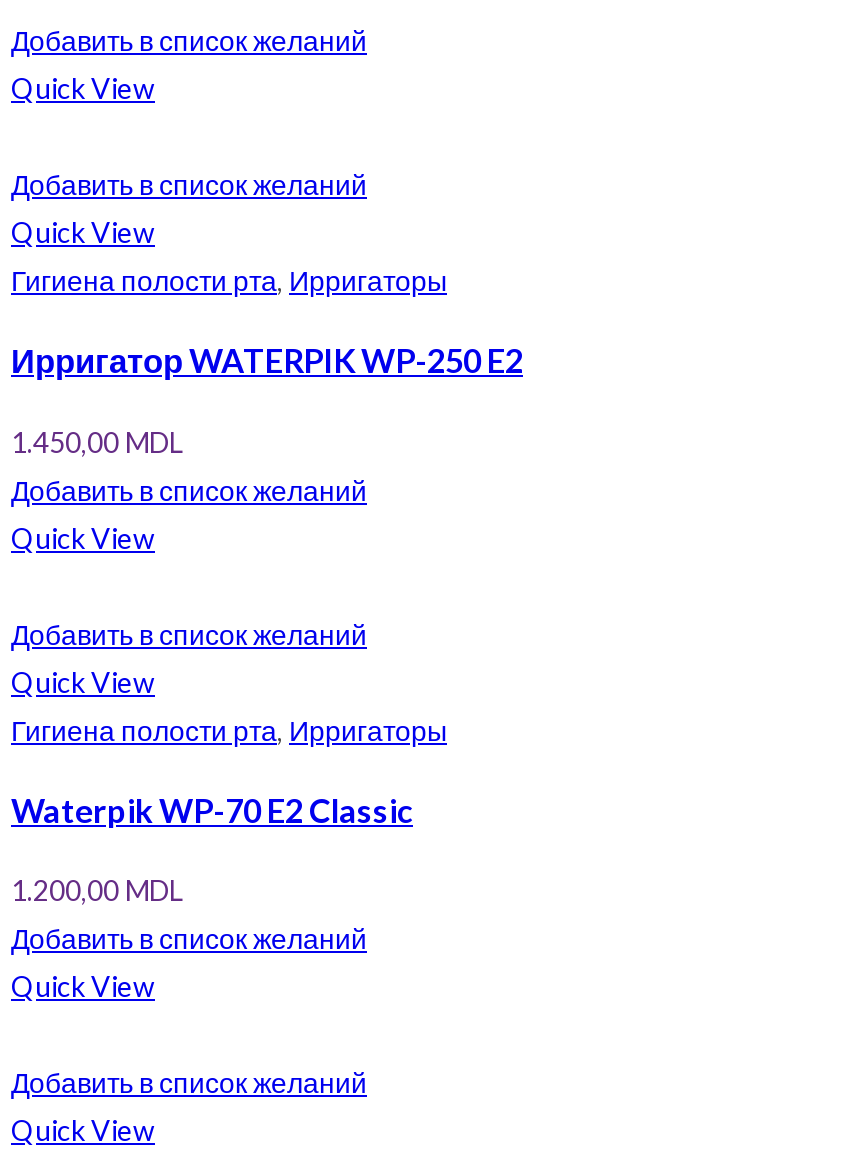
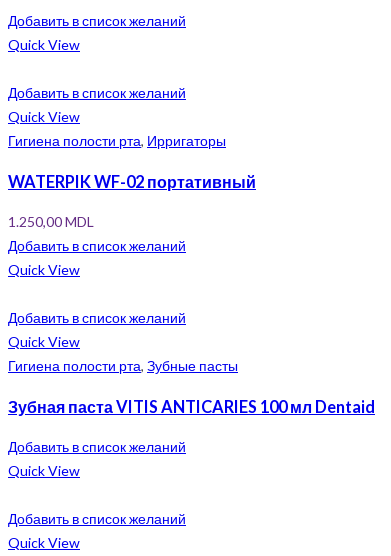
- Ирригатор WATERPIK WP-250 E2
+ WATERPIK WF-02 портативный

- 1.450,00 MDL
+ 1.250,00 MDL

- Гигиена полости рта, Ирригаторы
- Waterpik WP-70 E2 Classic
- 1.200,00 MDL
+ Гигиена полости рта, Зубные пасты
+ Зубная паста VITIS ANTICARIES 100 мл Dentaid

============================================================

== WHAT TO WORK ON ==
Would you restate word for word every line from the one holding "WATERPIK WF-02 портативный" to the end of the entries, both ends included?

== TASK ANSWER ==
+ WATERPIK WF-02 портативный

- 1.450,00 MDL
+ 1.250,00 MDL

- Гигиена полости рта, Ирригаторы
- Waterpik WP-70 E2 Classic
- 1.200,00 MDL
+ Гигиена полости рта, Зубные пасты
+ Зубная паста VITIS ANTICARIES 100 мл Dentaid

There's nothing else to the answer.